Non posso esimermi dal valutare che la società italiana, incline al "tengo famiglia", si trovi di fronte a un cambiamento culturale profondo, che necessità del dovuto tempo per affermarsi e mettere radici. Metabolizzare il nuovo che avanza, soprattutto quando si tratta di filosofia morale, non è cosa semplice ed è difficile da affrontare: siamo stati allevati con molti pregiudizi, che ci seguono e inseguono, da secoli e mai rimossi del tutto. Senza dimenticare che non viviamo in un paese dotato di grande laicità e che insegnamenti e educazione ottenuti nel passato, sono il frutto "anche" della nostra latitudine.

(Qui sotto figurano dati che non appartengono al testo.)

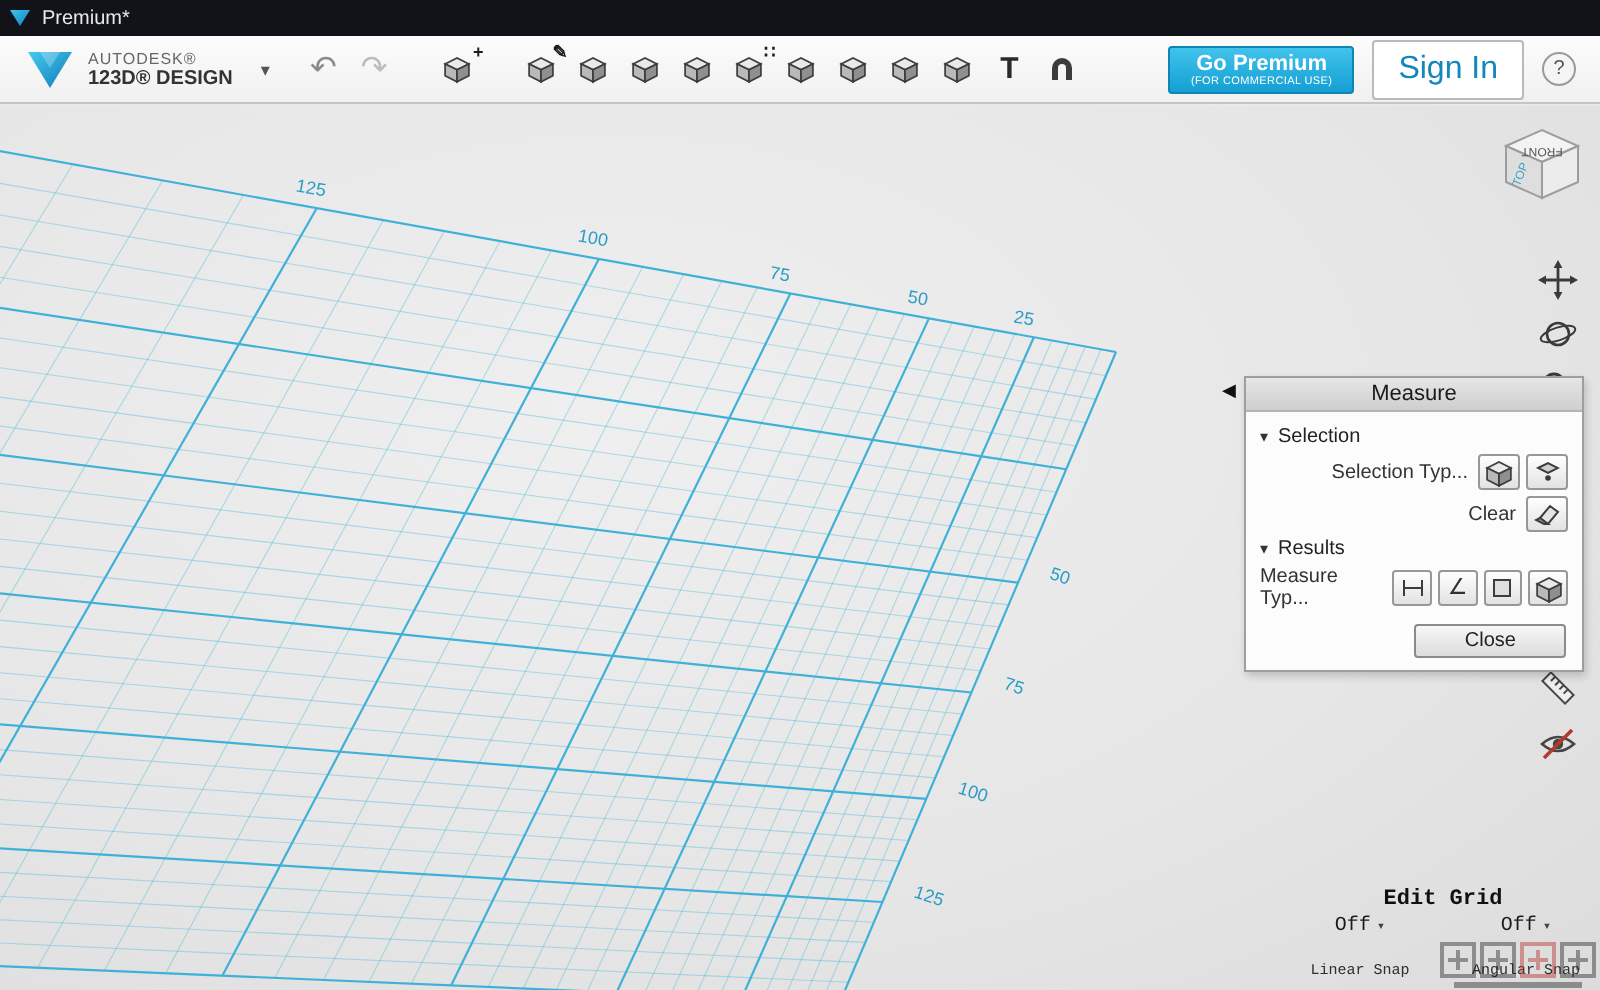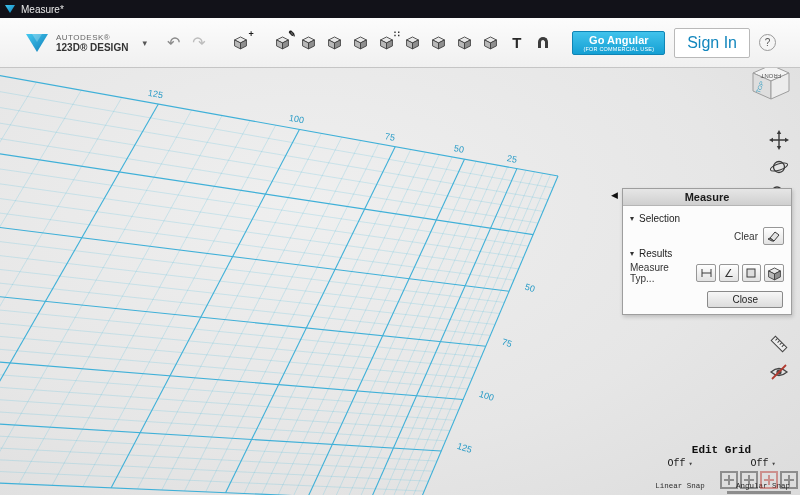--- a/index.html
+++ b/index.html
@@ -12,24 +12,24 @@
 
   
   .titlebar {
     position: absolute; top:0; left:0; right:0; height:18px;
     background:#121219; display:flex; align-items:center; gap:5px; padding-left:4px; z-index:10;
   }
   .titlebar-title { color:#e9e9e9; font-size:10px; }
 
   
   .toolbar {
-    position:absolute; top:18px; left:0; right:0; height:50px;
+    position:absolute; top:18px; left:0; right:0; height:34px;
     background:linear-gradient(#fcfcfc,#f0f0f0);
     border-bottom:1px solid #c5c5c5;
-    display:flex; align-items:center; padding:0 24px; z-index:10;
+    display:flex; align-items:center; padding:0 12px; z-index:10;
   }
   .brand { display:flex; align-items:center; gap:6px; }
   .brand-text .t1 { font-size:8px; color:#666; letter-spacing:.5px; line-height:9px;}
   .brand-text .t2 { font-size:10px; color:#333; font-weight:bold; line-height:11px;}
   .brand-caret { color:#555; font-size:9px; margin-left:8px; }
   .history { display:flex; gap:12px; margin-left:20px; font-size:16px; line-height:16px; }
   .undo { color:#8b8b8b; } .redo { color:#bdbdbd; }
   .tools { display:flex; align-items:center; gap:4px; margin-left:24px; }
   .tool { width:22px; height:22px; display:flex; align-items:center; justify-content:center; position:relative; }
   .tool.first { margin-right:16px; }
@@ -60,21 +60,21 @@
   
   .view-tools { position:absolute; top:76px; right:9px; display:flex; flex-direction:column; gap:5px; }
   .vt-btn { width:24px; height:22px; display:flex; align-items:center; justify-content:center; background:transparent; border:none; }
   .side-tools2 { position:absolute; top:280px; right:9px; display:flex; flex-direction:column; gap:6px; }
 
   
   .measure-panel { position:absolute; left:622px; top:135px; width:170px; z-index:5;
     border:1px solid #9e9e9e; background:#fcfcfc; box-shadow:1px 2px 4px rgba(0,0,0,.18); }
   .mp-header { position:relative; height:17px; background:linear-gradient(#e6e6e6,#cfcfcf);
     border-bottom:1px solid #b5b5b5; display:flex; align-items:center; justify-content:center; }
-  .mp-title { font-size:11px; font-weight:bold; color:#1a1a1a; }
+  .mp-title { font-size:11px; font-weight:normal; color:#1a1a1a; }
   .mp-collapse { position:absolute; left:-12px; top:1px; font-size:9px; color:#111; cursor:pointer; }
   .mp-body { padding:4px 7px 3px 7px; }
   .mp-section { display:flex; align-items:center; gap:5px; font-size:10px; color:#222; margin:3px 0 2px 0; }
   .mp-section .tri { font-size:8px; color:#333; }
   .mp-row { display:flex; align-items:center; justify-content:flex-end; gap:3px; margin:3px 0; }
   .mp-label { font-size:10px; color:#333; margin-right:2px; }
   .mp-btn { width:21px; height:18px; border:1px solid #979797; border-radius:2px;
     background:linear-gradient(#ffffff,#e2e2e2); display:inline-flex; align-items:center; justify-content:center; padding:0; }
   .mp-btn .glyph { font-size:11px; color:#333; line-height:11px; }
   .mp-close-row { display:flex; justify-content:flex-end; margin:7px 1px 3px 0; }
@@ -110,21 +110,21 @@
 <div class="titlebar">
   <svg width="12" height="12" viewBox="0 0 12 12">
     <defs>
         <linearGradient id="lg1" x1="0" y1="0" x2="1" y2="1">
       <stop offset="0" stop-color="#3fc6f0"></stop>
           <stop offset="1" stop-color="#0f7fb8"></stop>
         </linearGradient>
       </defs>
     <polygon points="1,2 11,2 6,10" fill="url(#lg1)"></polygon>
   </svg>
-  <span class="titlebar-title">Measure*</span>
+  <span class="titlebar-title">Premium*</span>
 </div>
 
 <div class="toolbar">
   <div class="brand">
     <svg width="26" height="24" viewBox="0 0 26 24">
       <defs>
           <linearGradient id="lg2" x1="0" y1="0" x2="1" y2="1">
         <stop offset="0" stop-color="#45c9f1"></stop>
             <stop offset="1" stop-color="#0e7cb6"></stop>
           </linearGradient>
@@ -219,21 +219,21 @@
         </svg>
       </span>
     <span class="tool text-tool">T</span>
     <span class="tool">
         <span class="magnet"></span>
       </span>
   </div>
 
   <div class="right-actions">
     <div class="premium-btn">
-      <div class="premium-main">Go Angular</div>
+      <div class="premium-main">Go Premium</div>
       <div class="premium-sub">(FOR COMMERCIAL USE)</div>
     </div>
     <div class="signin-btn">Sign In</div>
     <div class="help-btn">?</div>
   </div>
 </div>
 
 <div class="canvas">
   <svg id="grid-svg" width="800" height="442">
       <line x1="550.511073253833" y1="121.65247018739353" x2="411.0562180579216" y2="447.618398637138" stroke="rgba(77,187,220,0.42)" stroke-width="0.55"></line>
@@ -368,20 +368,36 @@
       <span class="mp-collapse">◀</span>
       <span class="mp-title">Measure</span>
     </div>
     <div class="mp-body">
 
       <div class="mp-section">
         <span class="tri">▾</span>
         <span>Selection</span>
       </div>
 
+      <div class="mp-row">
+        <span class="mp-label">Selection Typ...</span>
+        <button class="mp-btn cube-slot">
+            <svg viewBox="0 0 20 20" width="17" height="17">
+              <polygon points="3,7 10,3.5 17,7 10,10.5" fill="#e9e9e9" stroke="#3c3c3c"></polygon>
+              <polygon points="3,7 10,10.5 10,17.5 3,14" fill="#b9b9b9" stroke="#3c3c3c"></polygon>
+              <polygon points="17,7 10,10.5 10,17.5 17,14" fill="#8f8f8f" stroke="#3c3c3c"></polygon>
+            </svg>
+          </button>
+        <button class="mp-btn">
+          <svg width="12" height="12" viewBox="0 0 12 12">
+            <polygon points="1,4 6,1.5 11,4 6,6.5" fill="#cfcfcf" stroke="#3c3c3c"></polygon>
+            <circle cx="6" cy="9" r="1.4" fill="#3c3c3c"></circle>
+          </svg>
+        </button>
+      </div>
 
       <div class="mp-row">
         <span class="mp-label">Clear</span>
         <button class="mp-btn">
           <svg width="13" height="12" viewBox="0 0 13 12">
             <polygon points="3,8 8,2 12,5 7,11" fill="#e3e3e3" stroke="#3c3c3c"></polygon>
             <polygon points="3,8 7,11 5,11 1,9" fill="#9a9a9a" stroke="#3c3c3c"></polygon>
           </svg>
         </button>
       </div>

Anche la nuova famiglia "sente" probabilmente l'atmosfera del cambiamento e non sarà facile sradicare i tabù mentali che ostacolano il processo di adattamento, adattamento che subisce l'influenza della famiglia di provenienza, anche se le nuove scelte di vita sono convinte e frutto di riflessione.
Nella sostanza questa è una legge che porta oggettivo progresso alla collettività, stimolando il senso civico di ognuno di noi. Cittadini disponibili al confronto e aperti all'accettazione di un'altra realtà, seppur, in alcuni casi, non condivisa.